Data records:
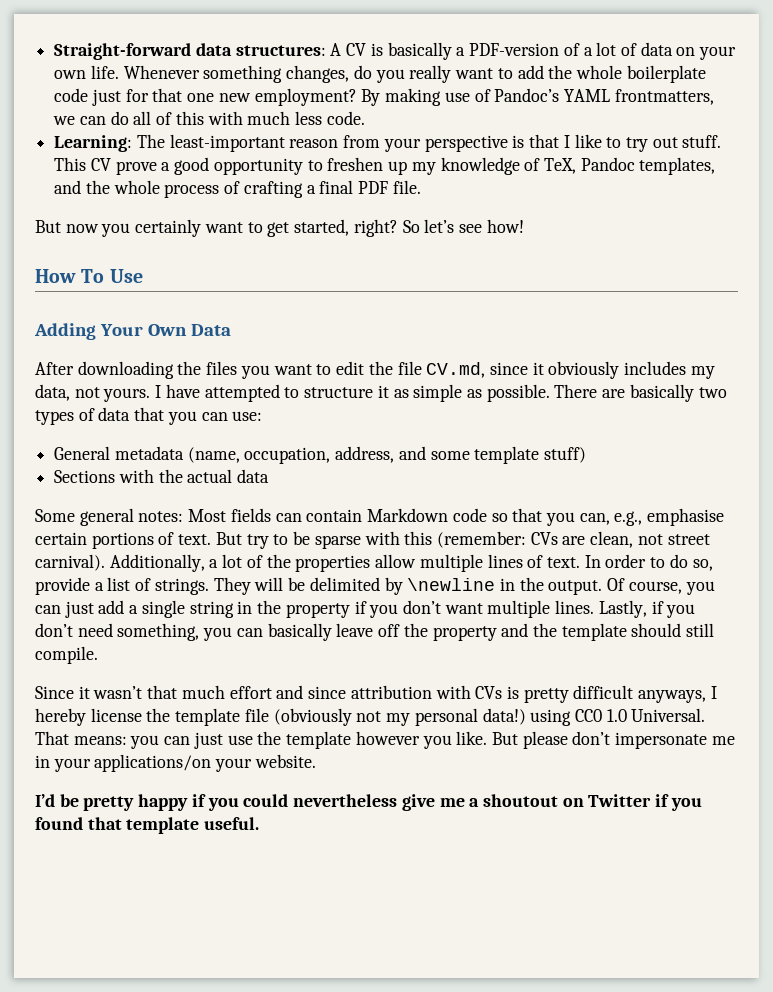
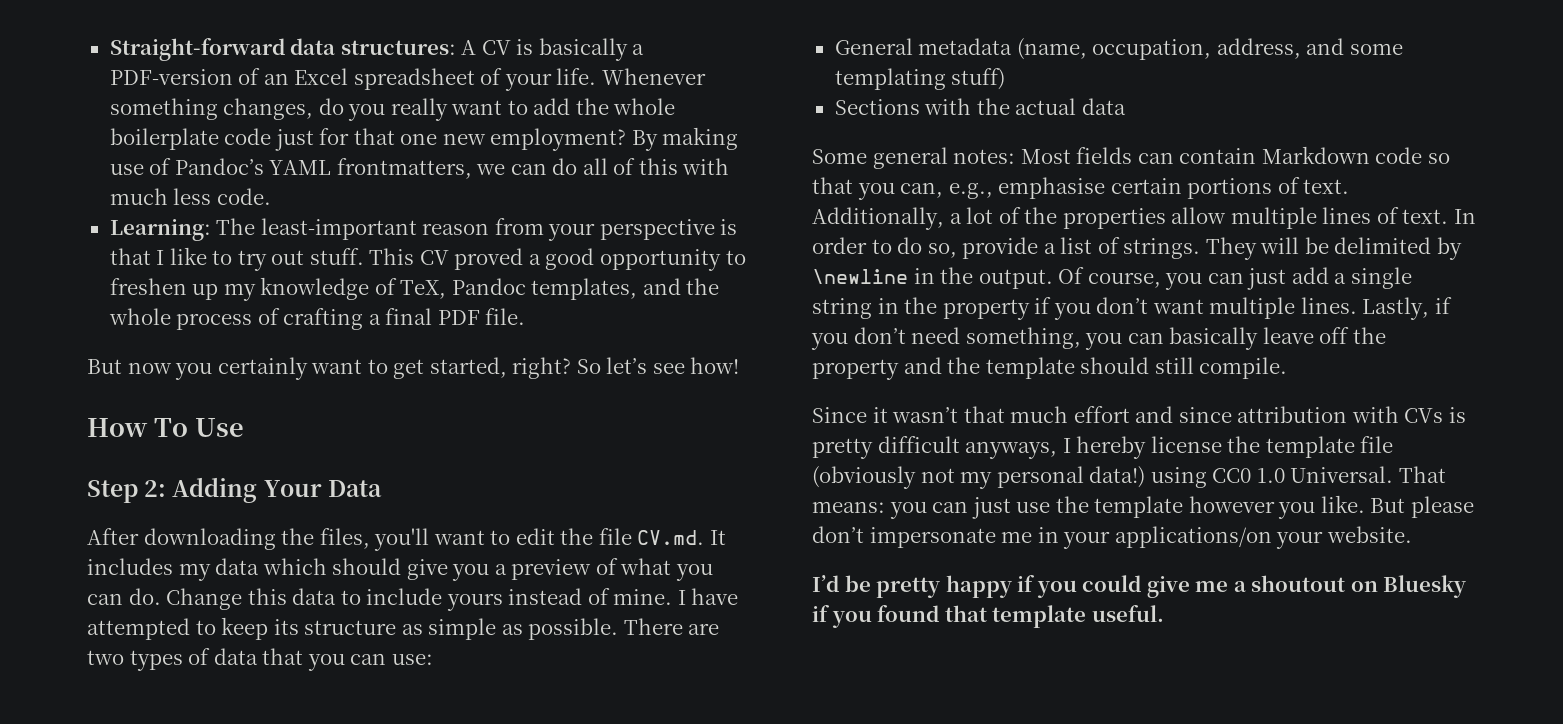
- Straight-forward data structures: A CV is basically a PDF-version of a lot of data on your own life.
+ Straight-forward data structures: A CV is basically a PDF-version of an Excel spreadsheet of your life.
- This CV prove a good opportunity to freshen up my knowledge of TeX, Pandoc templates, and the whole process of crafting a final PDF file.
+ This CV proved a good opportunity to freshen up my knowledge of TeX, Pandoc templates, and the whole process of crafting a final PDF file.
- Adding Your Own Data
+ Step 2: Adding Your Data
- After downloading the files you want to edit the file CV.md, since it obviously includes my data, not yours.
+ After downloading the files, you'll want to edit the file CV.md. It includes my data which should give you a preview of what you can do. Change this data to include yours instead of mine.
- I have attempted to structure it as simple as possible.
+ I have attempted to keep its structure as simple as possible.
- There are basically two types of data that you can use:
+ There are two types of data that you can use:
- General metadata (name, occupation, address, and some template stuff)
+ General metadata (name, occupation, address, and some templating stuff)
- But try to be sparse with this (remember: CVs are clean, not street carnival).
- I’d be pretty happy if you could nevertheless give me a shoutout on Twitter if you found that template useful.
+ I’d be pretty happy if you could give me a shoutout on Bluesky if you found that template useful.

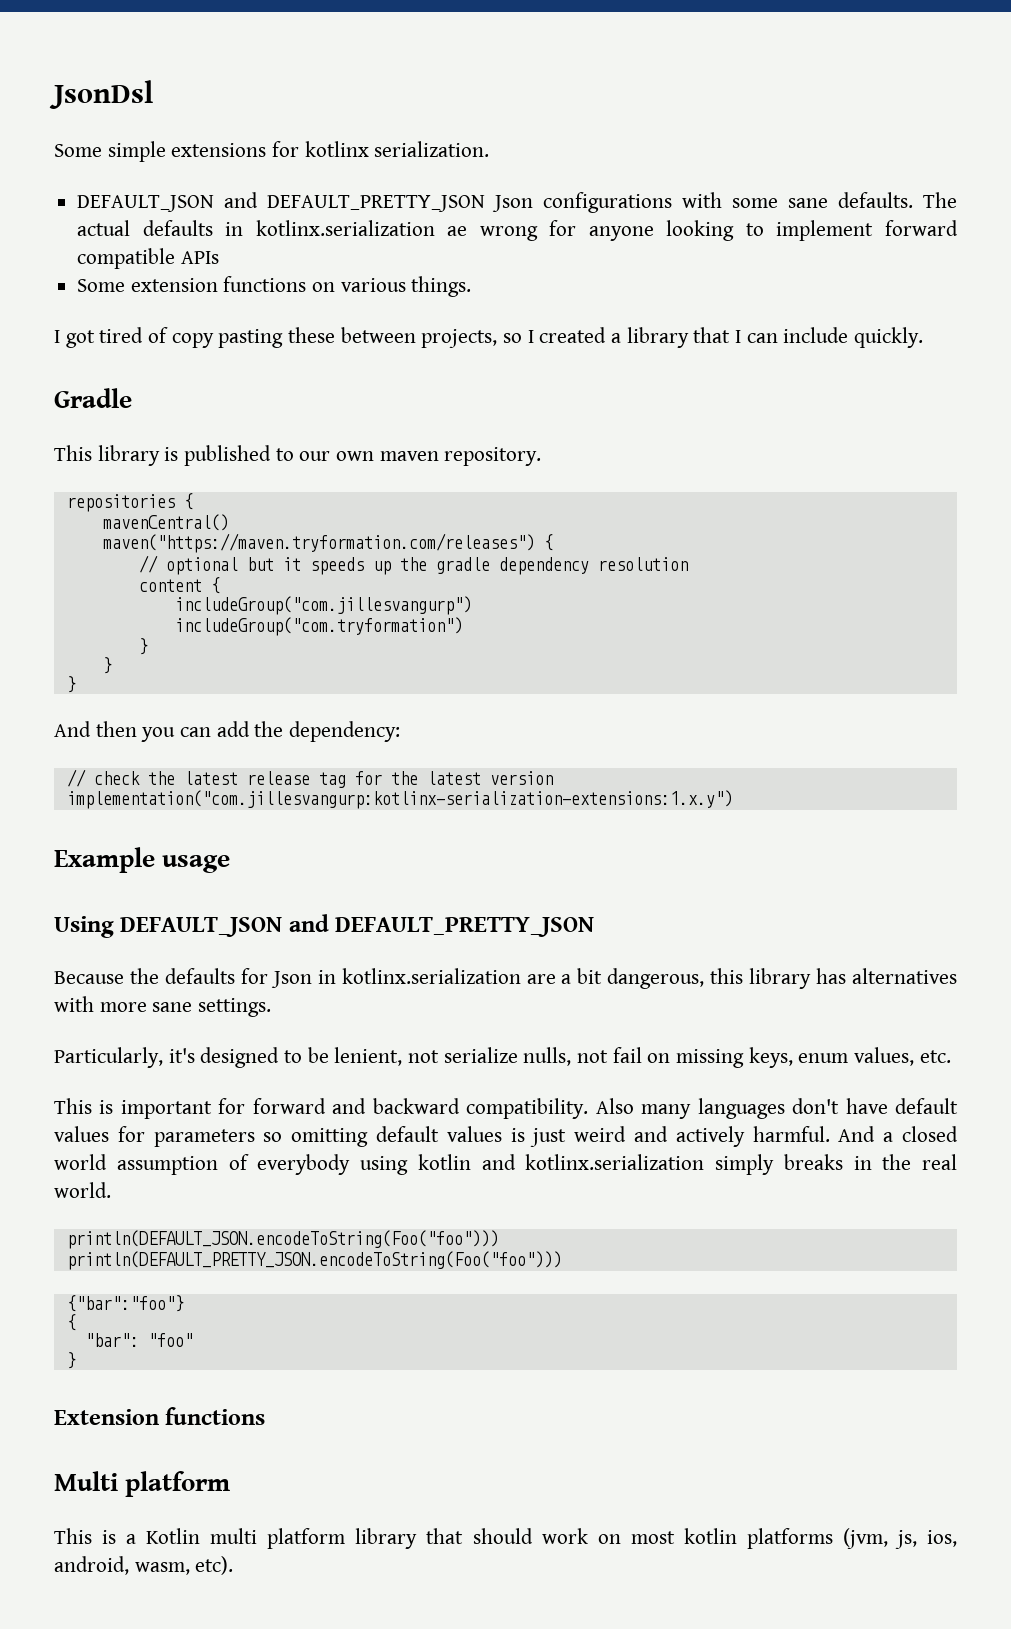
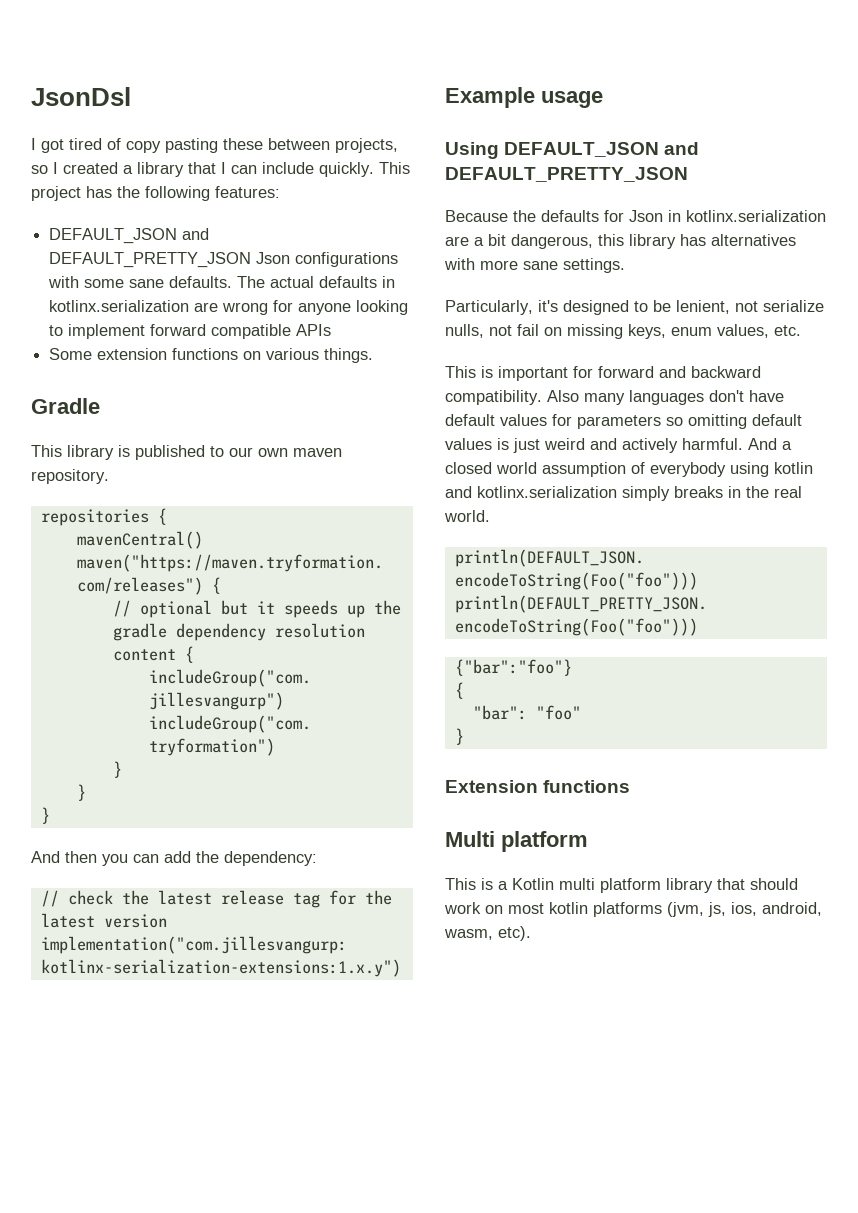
- Some simple extensions for kotlinx serialization.
- DEFAULT_JSON and DEFAULT_PRETTY_JSON Json configurations with some sane defaults. The actual defaults in kotlinx.serialization ae wrong for anyone looking to implement forward compatible APIs
- Some extension functions on various things.
+ This project has the following features:
+ DEFAULT_JSON and DEFAULT_PRETTY_JSON Json configurations with some sane defaults. The actual defaults in kotlinx.serialization are wrong for anyone looking to implement forward compatible APIs
+ Some extension functions on various things.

(WHAT TO DO) Pull out each line of the records holding the string "downloading".

(OUTPUT FOR THIS EXERCISE)
- After downloading the files you want to edit the file CV.md, since it obviously includes my data, not yours.
+ After downloading the files, you'll want to edit the file CV.md. It includes my data which should give you a preview of what you can do. Change this data to include yours instead of mine.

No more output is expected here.